((

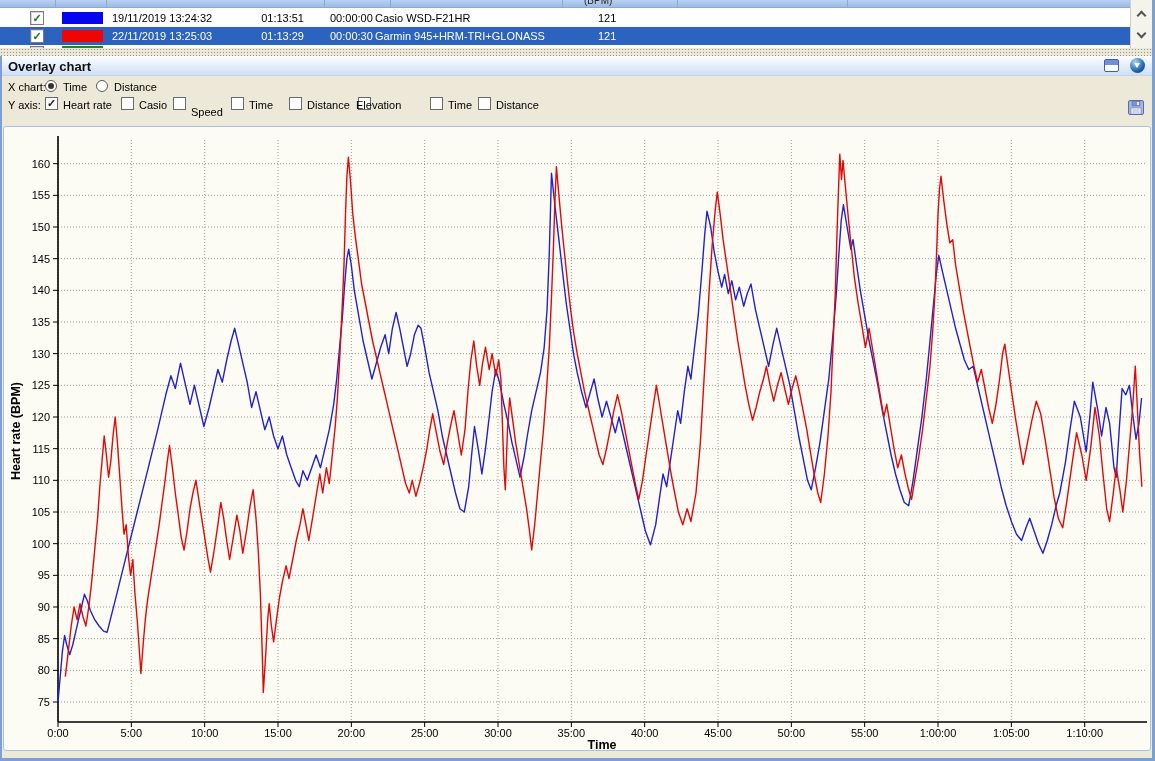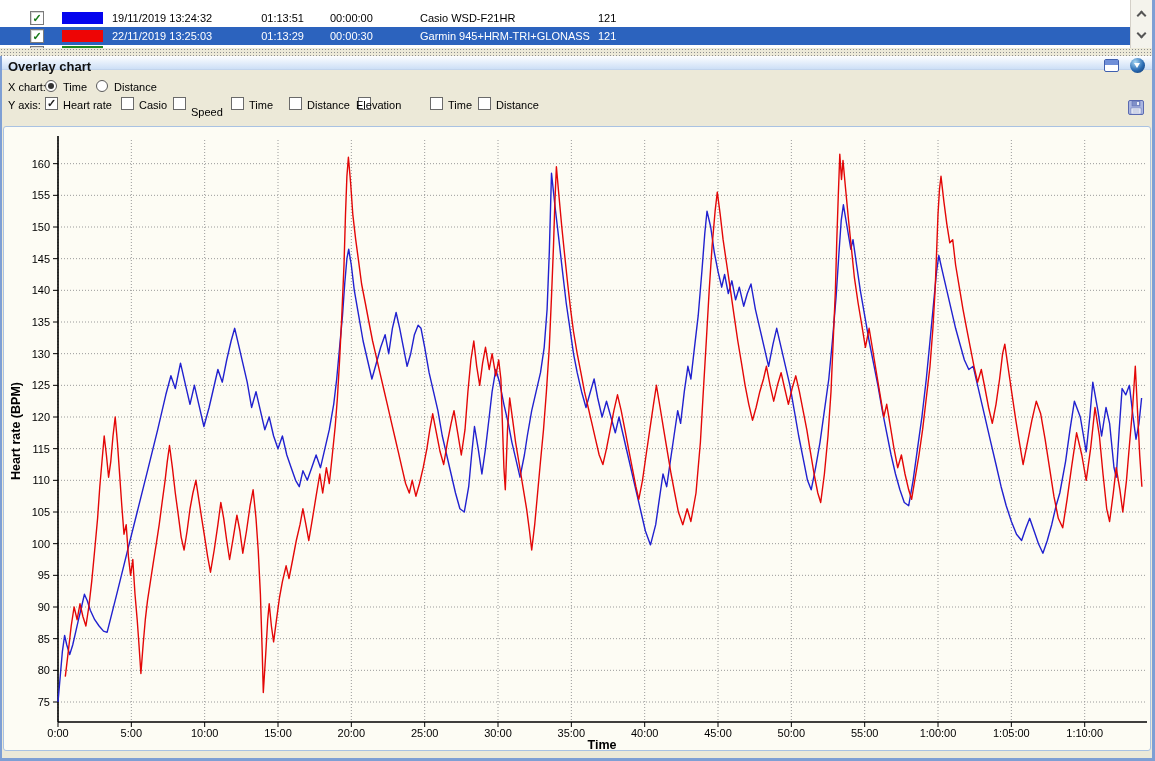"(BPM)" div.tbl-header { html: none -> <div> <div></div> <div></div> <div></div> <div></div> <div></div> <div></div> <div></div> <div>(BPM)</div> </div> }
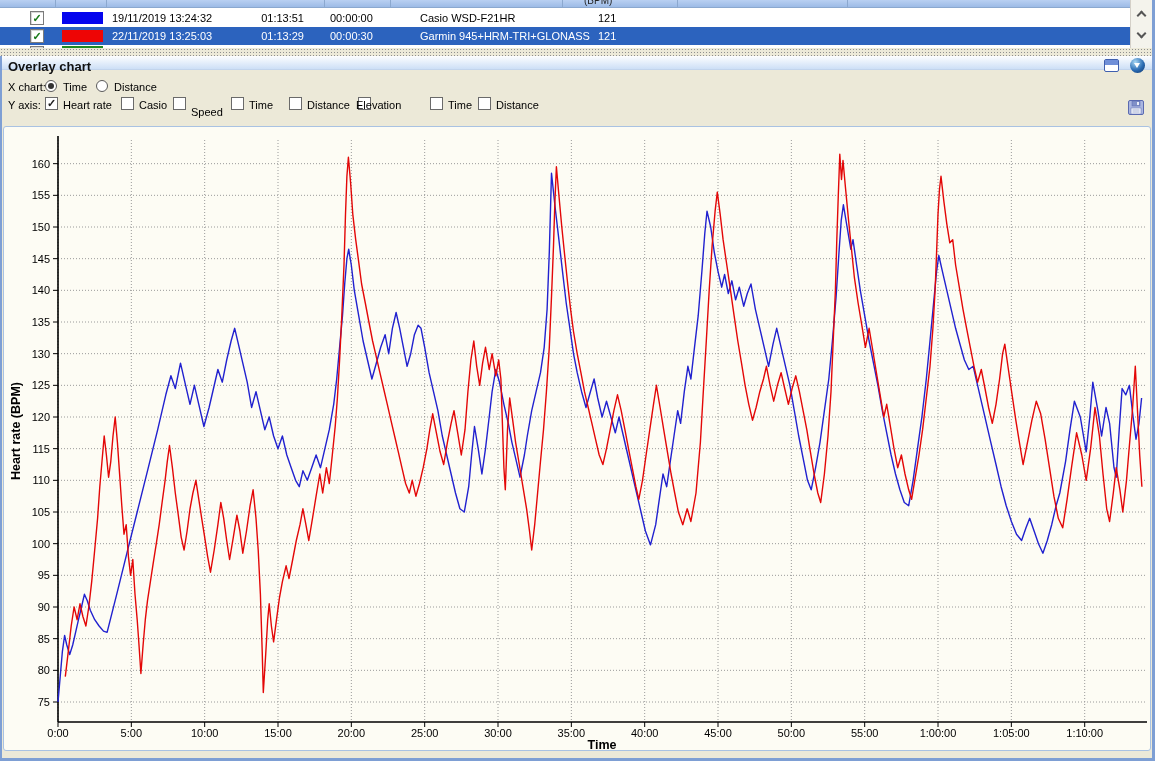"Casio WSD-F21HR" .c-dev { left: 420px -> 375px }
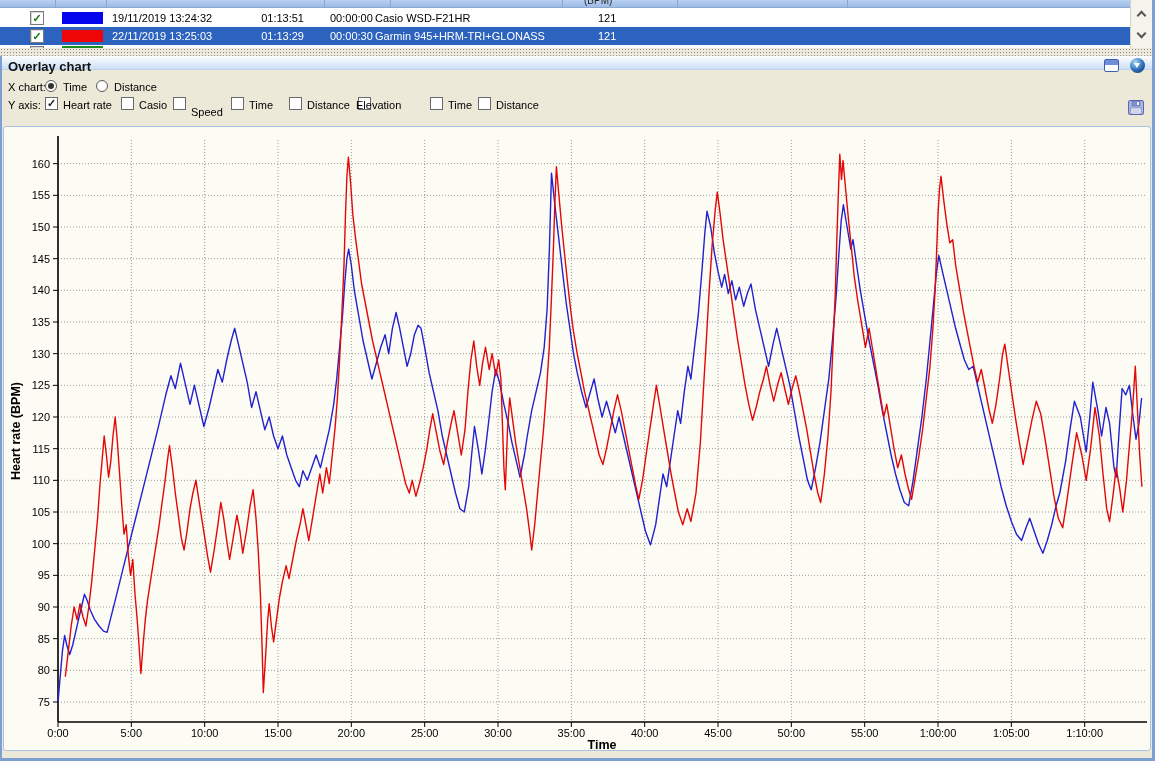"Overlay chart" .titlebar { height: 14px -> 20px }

))
((

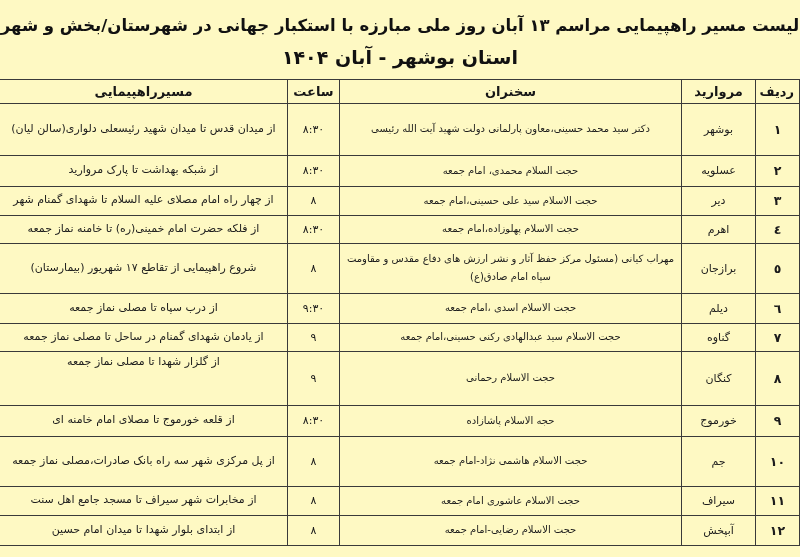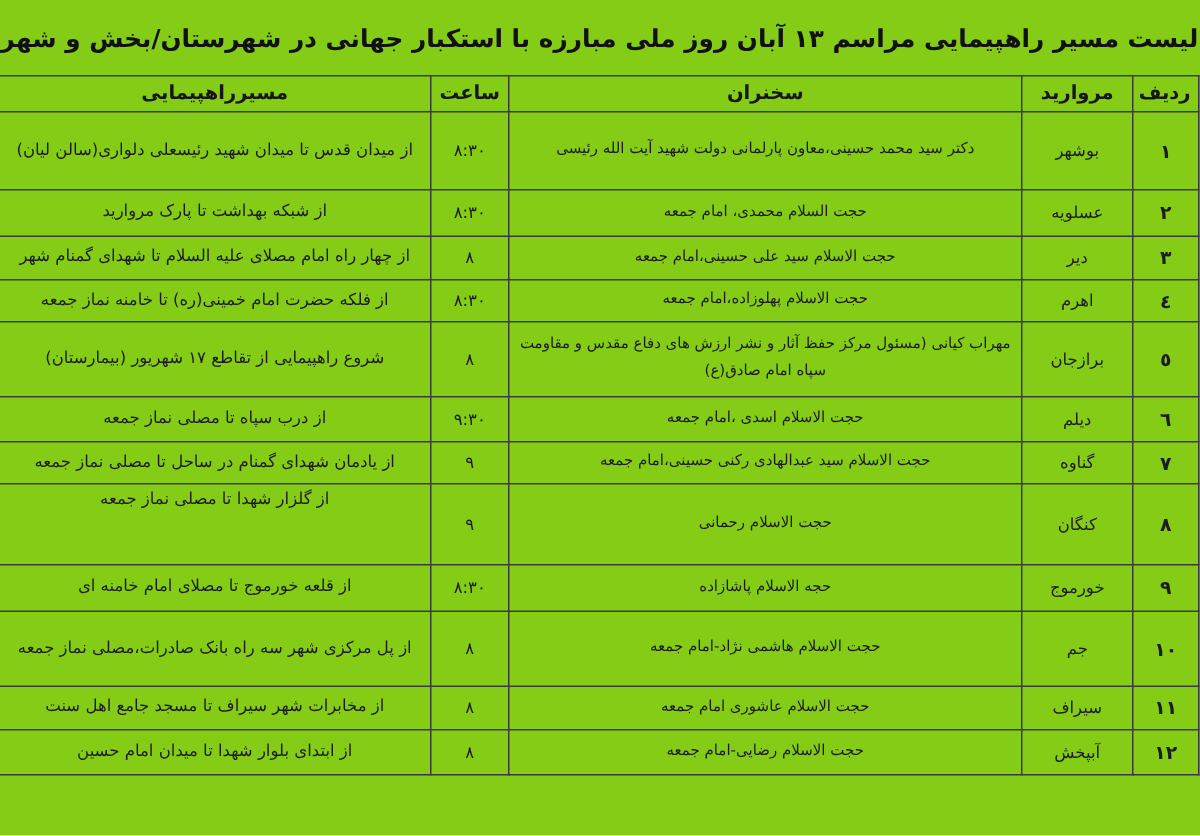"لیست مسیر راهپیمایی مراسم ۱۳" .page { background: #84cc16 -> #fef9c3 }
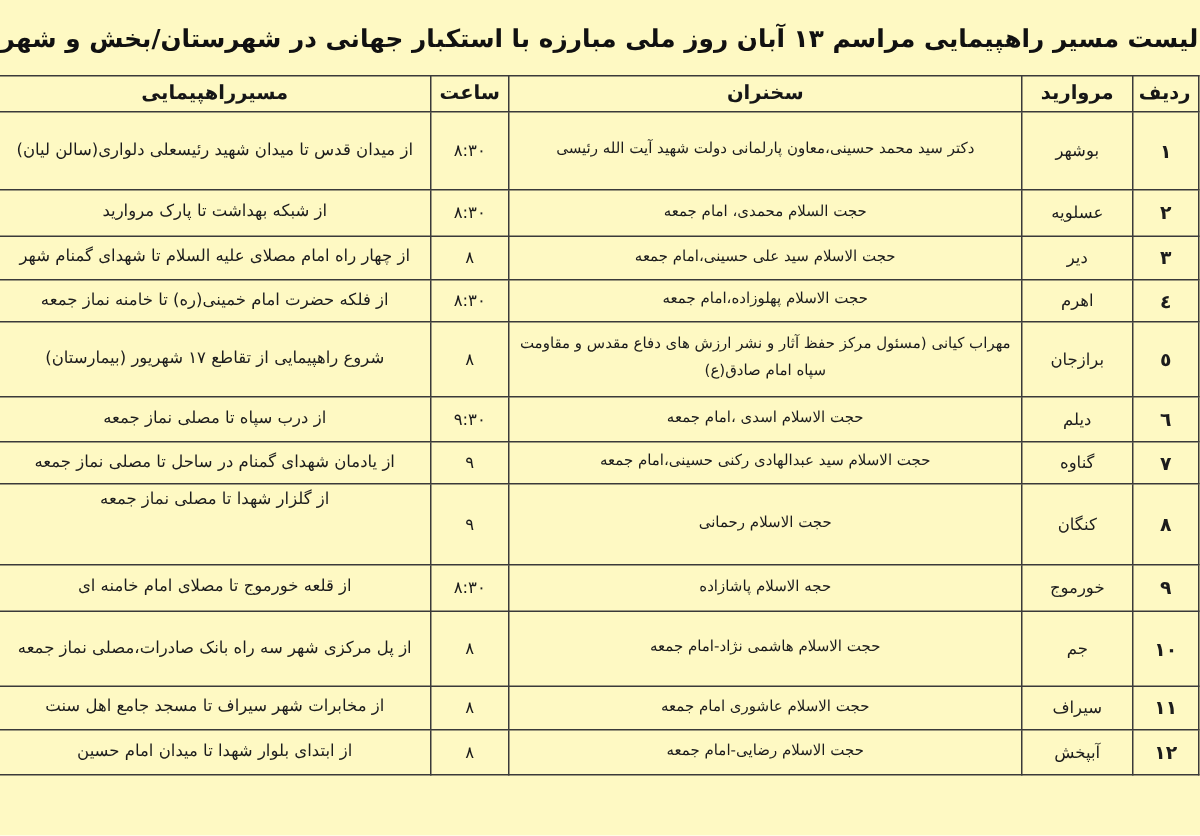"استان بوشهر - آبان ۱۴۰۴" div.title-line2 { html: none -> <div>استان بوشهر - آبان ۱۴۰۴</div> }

))
((

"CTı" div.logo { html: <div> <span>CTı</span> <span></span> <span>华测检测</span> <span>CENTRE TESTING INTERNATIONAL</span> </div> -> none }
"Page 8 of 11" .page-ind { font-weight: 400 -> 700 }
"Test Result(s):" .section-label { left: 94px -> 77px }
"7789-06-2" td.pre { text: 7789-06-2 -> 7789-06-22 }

))

Everything from the line containing "font-weight: 400 ->" through the line containing "text: 7789-06-2 ->" in the material above should be retyped exactly, both ends included, and nothing more.

(Response to this exercise):
"Page 8 of 11" .page-ind { font-weight: 400 -> 700 }
"Test Result(s):" .section-label { left: 94px -> 77px }
"7789-06-2" td.pre { text: 7789-06-2 -> 7789-06-22 }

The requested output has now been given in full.